▸ **Problem requirements**: Omit all pictures, then retype exactly the lines from the one that contains "access : checked" through the end of the listing.

══ Data supplied

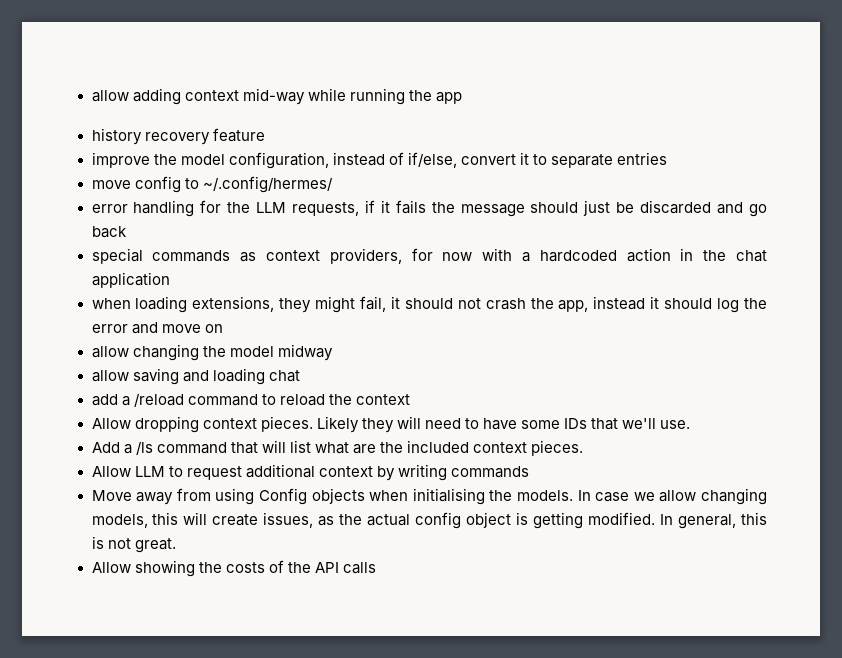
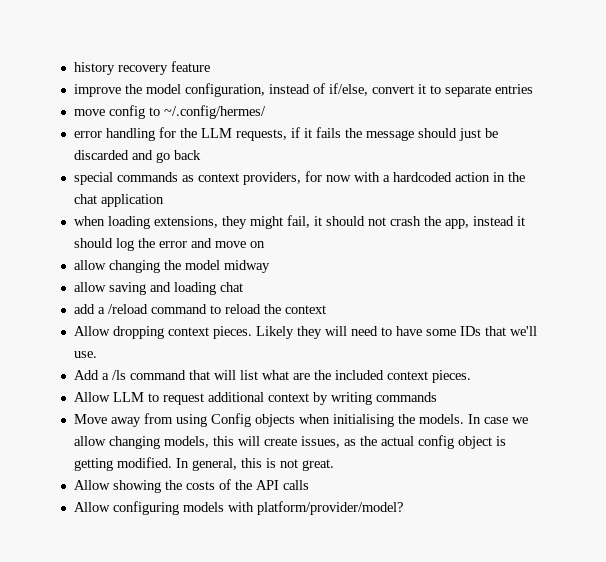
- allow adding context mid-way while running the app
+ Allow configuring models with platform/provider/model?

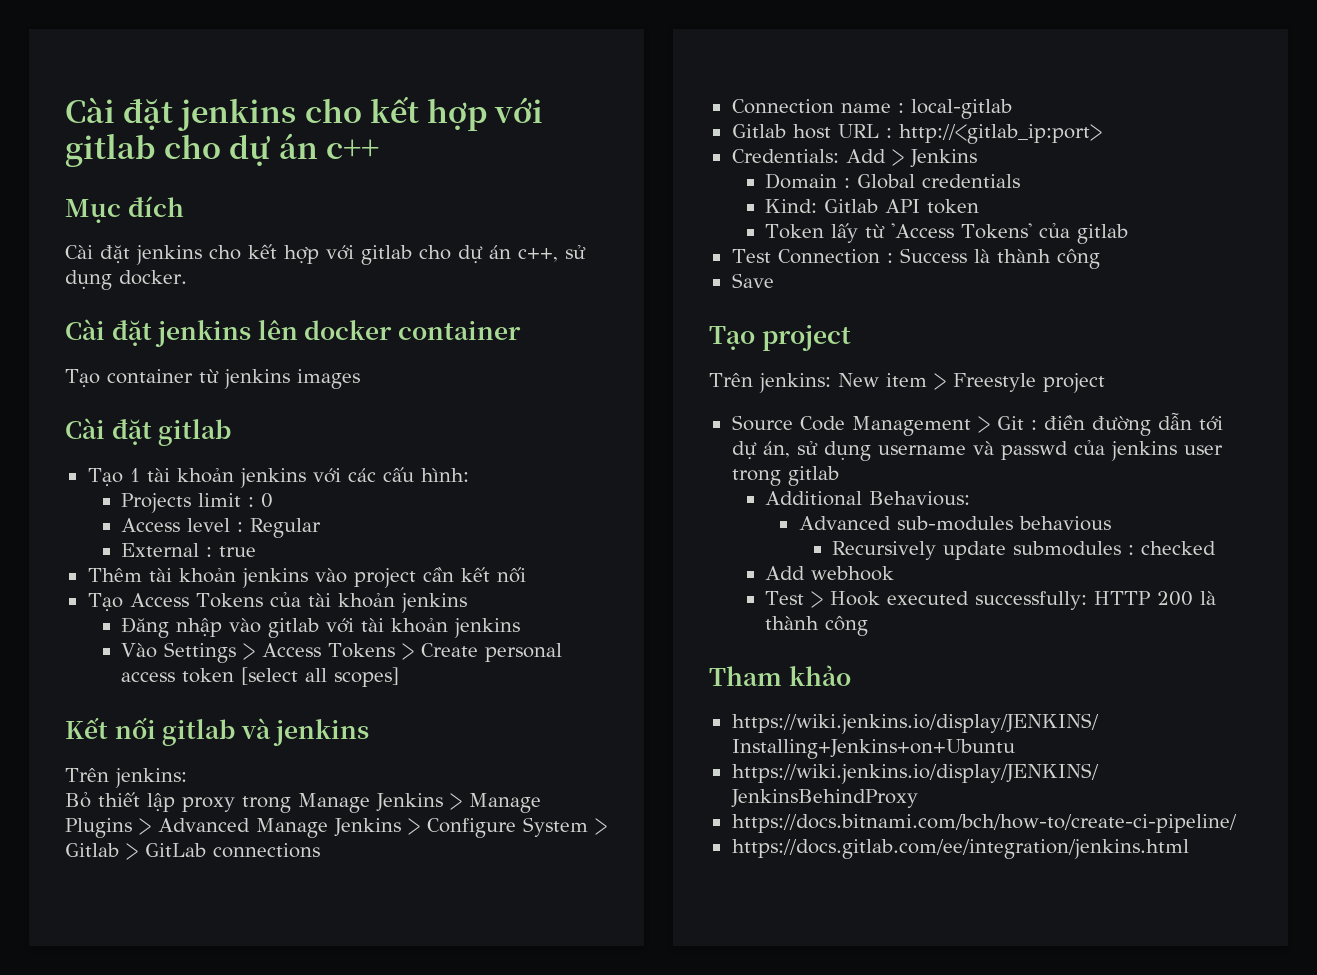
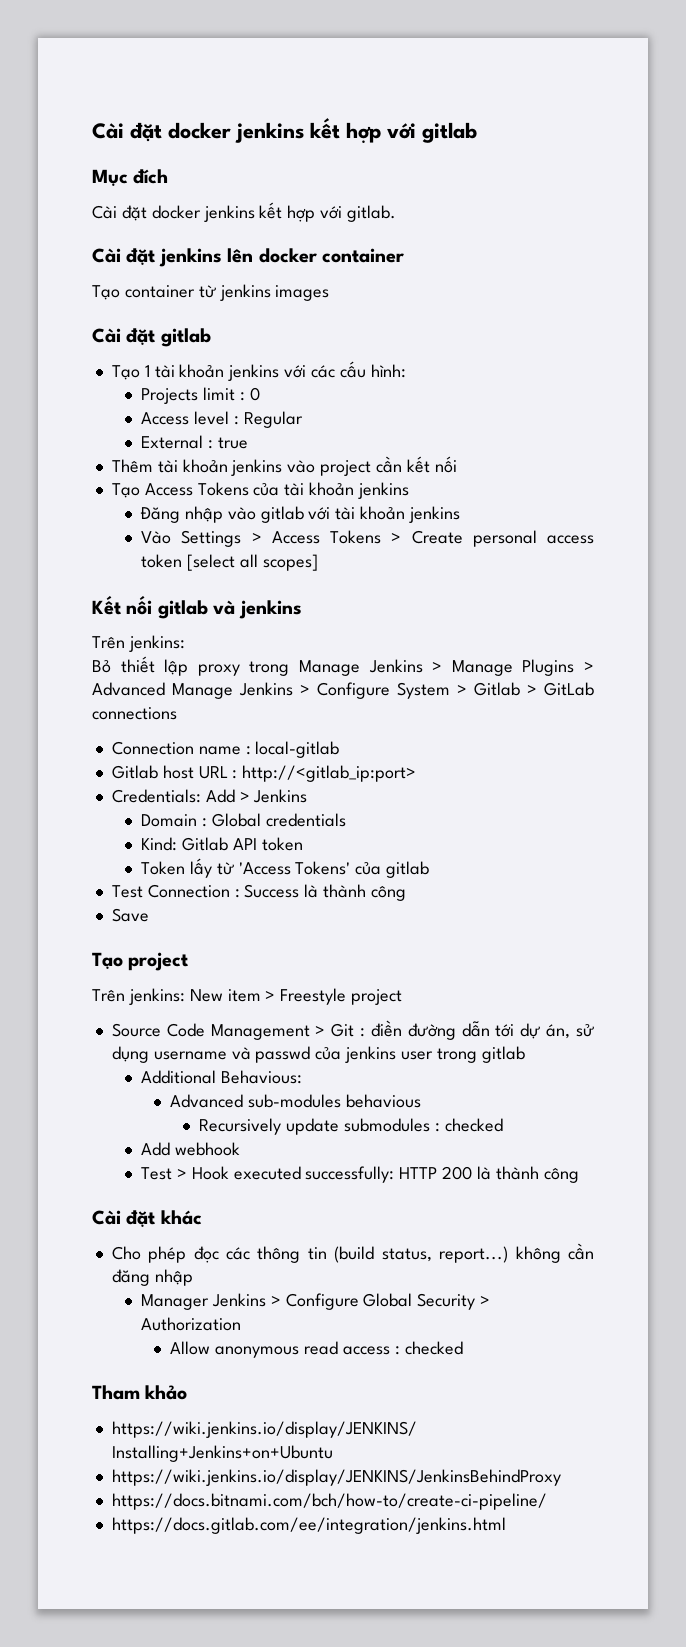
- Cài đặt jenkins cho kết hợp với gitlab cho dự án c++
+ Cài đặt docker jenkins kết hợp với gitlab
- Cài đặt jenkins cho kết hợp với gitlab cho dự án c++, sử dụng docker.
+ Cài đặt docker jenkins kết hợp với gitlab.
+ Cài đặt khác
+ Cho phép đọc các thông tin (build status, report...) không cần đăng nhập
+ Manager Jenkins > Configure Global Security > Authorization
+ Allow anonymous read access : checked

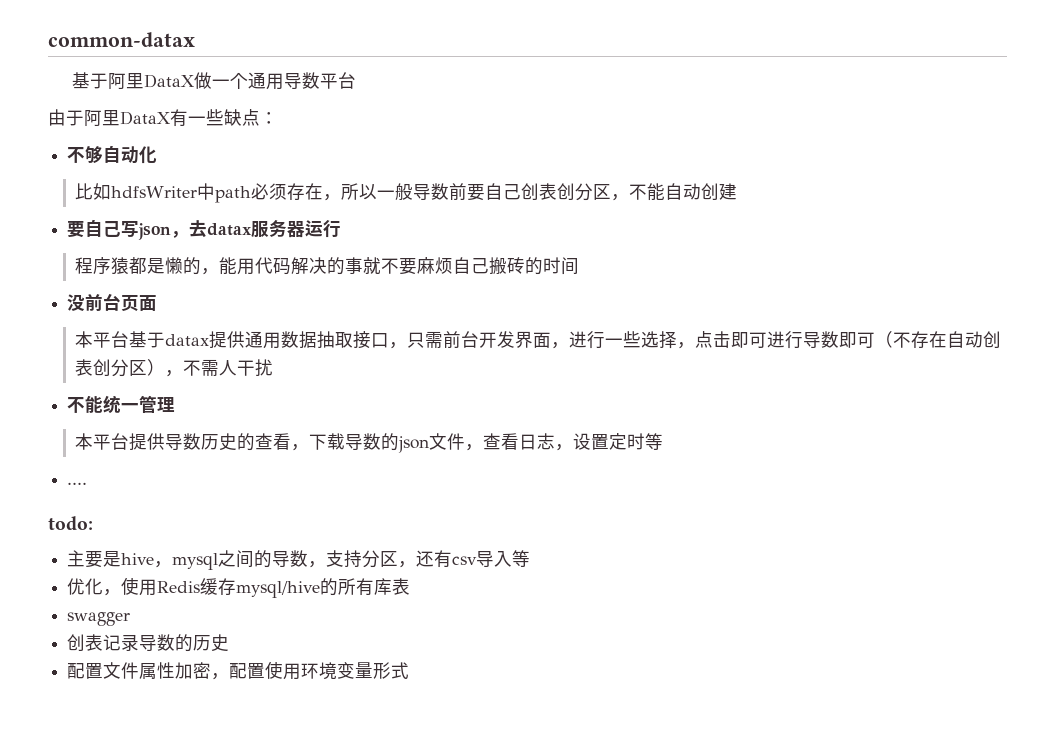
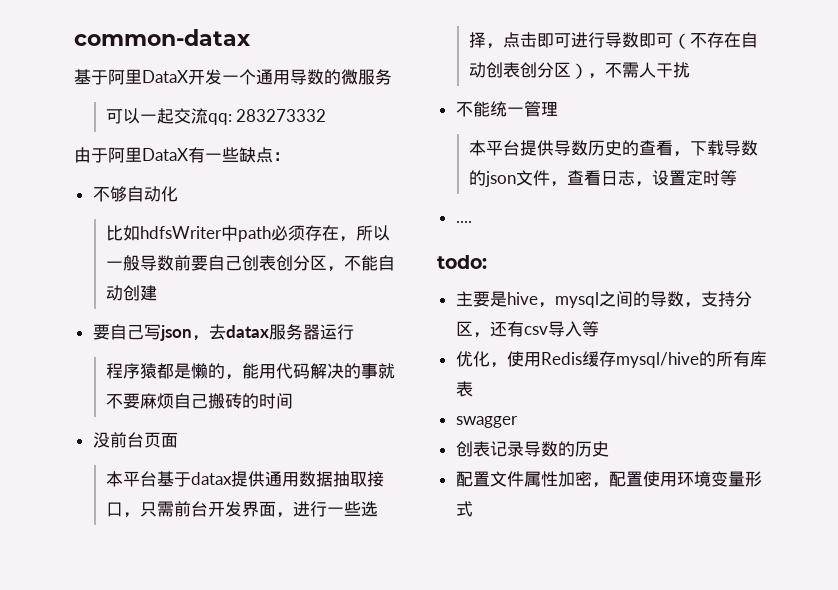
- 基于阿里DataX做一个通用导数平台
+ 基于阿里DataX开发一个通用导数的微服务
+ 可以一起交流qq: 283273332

════

▸ **Solution to the problem**:
+ Allow anonymous read access : checked

- 基于阿里DataX做一个通用导数平台
+ 基于阿里DataX开发一个通用导数的微服务
+ 可以一起交流qq: 283273332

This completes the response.